Front end weight is determined by the position of the axles in comparison to the center of mass of the machine.


----------



## jr27236 (Feb 19, 2021)

BazookaJoe said:


> NOT this ^^^
> 
> Front end weight is determined by the position of the axles in comparison to the center of mass of the machine.


I agree with you on that. Yes new machine are made cheaper to gain more profit. The craftsman was a 2012 and I personally never seen a Craftsman that was ever built like a snowbird. I compared the two before making such an invertment in the Ariens and it is definitely of thicker gauge metal then the Craftsman. I believe as @BazookaJoe had mentioned in this case the axle placement is what creates the almost zero balance with the front housing and rear engine/handle weight.


----------



## jr27236 (Feb 19, 2021)

JLawrence08648 said:


> Agree with captchas, 18 lbs? No way. My Ariens made John Deere has a factory weight, not sure of the amount.
> 
> I have an old Murray Craftsman 10hp with the side "L" levers, it's heavy and a beast but really well balanced in the handlebars though the weight is on the front. That's very good for the EOD because of the larger impeller, thicker auger blades and housing, it's the weight. It's dangerous to operate but if you cut away some of the metal on the side of the housing to expose the auger, that will help with the EOD because of chewing and less riding up.
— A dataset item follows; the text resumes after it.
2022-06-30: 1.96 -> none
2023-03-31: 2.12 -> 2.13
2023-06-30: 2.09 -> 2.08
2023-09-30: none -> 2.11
Are you saying its too heavy?

Also as for cutting the housing, thats not going to happen in this case. Thats how the old machines were such as the 70's snowbird I had. Thing was a heavy animal, I gave it to my brother who modded the gov and held it wide open throttle. The thing had flames blowing out the muffler like a jet engine and when he ran over the giant Sunday paper it made it look like confetti on New Years. Never saw something so funny in my life although it was dangerous as hell. I still laugh thinking about it. You couldnt kill it lol.


----------



## ChrisJ (Nov 27, 2014)

I made four 10lb weights for my 24" Ariens and I've got two of them on it so far and considered adding a third.


----------



## jr27236 (Feb 19, 2021)

ChrisJ said:


> I made four 10lb weights for my 24" Ariens and I've got two of them on it so far and considered adding a third.


Thats a lot of weight. Do you have them all on the housing?


----------



## ChrisJ (Nov 27, 2014)

jr27236 said:


> Thats a lot of weight. Do you have them all on the housing?
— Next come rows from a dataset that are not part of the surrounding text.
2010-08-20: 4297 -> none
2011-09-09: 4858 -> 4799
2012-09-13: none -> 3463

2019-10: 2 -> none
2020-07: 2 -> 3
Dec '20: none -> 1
The two are bolted to the top of the bucket.


----------



## JLawrence08648 (Jan 15, 2017)

You can drill a hole in the top of the auger housing and put a 1" threaded rod, nutted underneath, then slip on round weights. You can remove the weights, add or delete some as necessary.


----------



## jr27236 (Feb 19, 2021)

Anyone a math wiz that can determine the sq in. Weight of this stock by the measuements provided? I could cut a square inch out of the left over I have and weigh that but then I ruin that piece for possibly nanother weight


----------



## ChrisJ (Nov 27, 2014)

Why do you want to reduce it if you haven't even tried it yet?!


----------



## 140278 (Aug 27, 2020)

ChrisJ said:


> The two are bolted to the top of the bucket.
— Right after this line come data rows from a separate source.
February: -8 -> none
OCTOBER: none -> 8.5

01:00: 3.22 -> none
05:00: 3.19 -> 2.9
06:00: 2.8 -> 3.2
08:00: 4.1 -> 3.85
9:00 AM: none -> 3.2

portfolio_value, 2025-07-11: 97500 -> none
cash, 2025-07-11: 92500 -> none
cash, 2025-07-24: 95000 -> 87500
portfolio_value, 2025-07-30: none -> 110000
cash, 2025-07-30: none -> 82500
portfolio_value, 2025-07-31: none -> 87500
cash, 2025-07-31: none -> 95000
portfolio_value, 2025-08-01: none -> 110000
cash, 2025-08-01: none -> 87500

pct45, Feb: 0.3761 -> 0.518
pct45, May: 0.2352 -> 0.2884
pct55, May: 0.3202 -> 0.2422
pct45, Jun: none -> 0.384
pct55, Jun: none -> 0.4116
so are mine.held off the bucket by 4 plastic spacers 3/8 high , steel yard scrap bin price


----------



## Town (Jan 31, 2015)

jr27236 said:


> Anyone a math wiz that can determine the sq in. Weight of this stock by the measuements provided? I could cut a square inch out of the left over I have and weigh that but then I ruin that piece for possibly nanother weight


Your metal is 5"x26"x0.5" so 65 cubic inches that weighs 18 lbs so approx 3.6 cubic inches per lb. You would need to cut 1.44" from the 5"x0.5" stock to have a 1 lb piece.


----------



## peterk (Apr 30, 2014)

It is not rocket science!!!! It does not need to go to the moon! GET A GRIP! I once bought an Ariens, maybe 32/10 or 32/12???? It had 2 large brake rotors bolted to the bucket! Not pretty but worked well, and for me, free. That is what I use. Add 1, or 2 or whatever you want!


----------



## ChrisJ (Nov 27, 2014)

Sometimes this forum makes my head hurt..

No offense @captchas


----------



## jr27236 (Feb 19, 2021)

peterk said:


> It is not rocket science!!!! It does not need to go to the moon! GET A GRIP! I once bought an Ariens, maybe 32/10 or 32/12???? It had 2 large brake rotors bolted to the bucket! Not pretty but worked well, and for me, free. That is what I use. Add 1, or 2 or whatever you want!


Woooooo, take it easy. No one needs to get a grip. I asked a question and started a legitimate conversation about something people do. I made the piece and was shocked at how much it weighed over what I thought it was going to weigh. Yes its not rocket science, but its also not something I want to do to damage a new machine. Thanks for your input.


----------



## jr27236 (Feb 19, 2021)

Town said:


> Your metal is 5"x26"x0.5" so 65 cubic inches that weighs 18 lbs so approx 3.6 cubic inches per lb. You would need to cut 1.44" from the 5"x0.5" stock to have a 1 lb piece.


Thank you for that. I had my friend work the math for me also. Lol. It really made a simple project feel like it became an enginerring design. I do have a habit of over thinking things, this might be moving to the top of that list.


----------



## jr27236 (Feb 19, 2021)

ChrisJ said:


> Why do you want to reduce it if you haven't even tried it yet?!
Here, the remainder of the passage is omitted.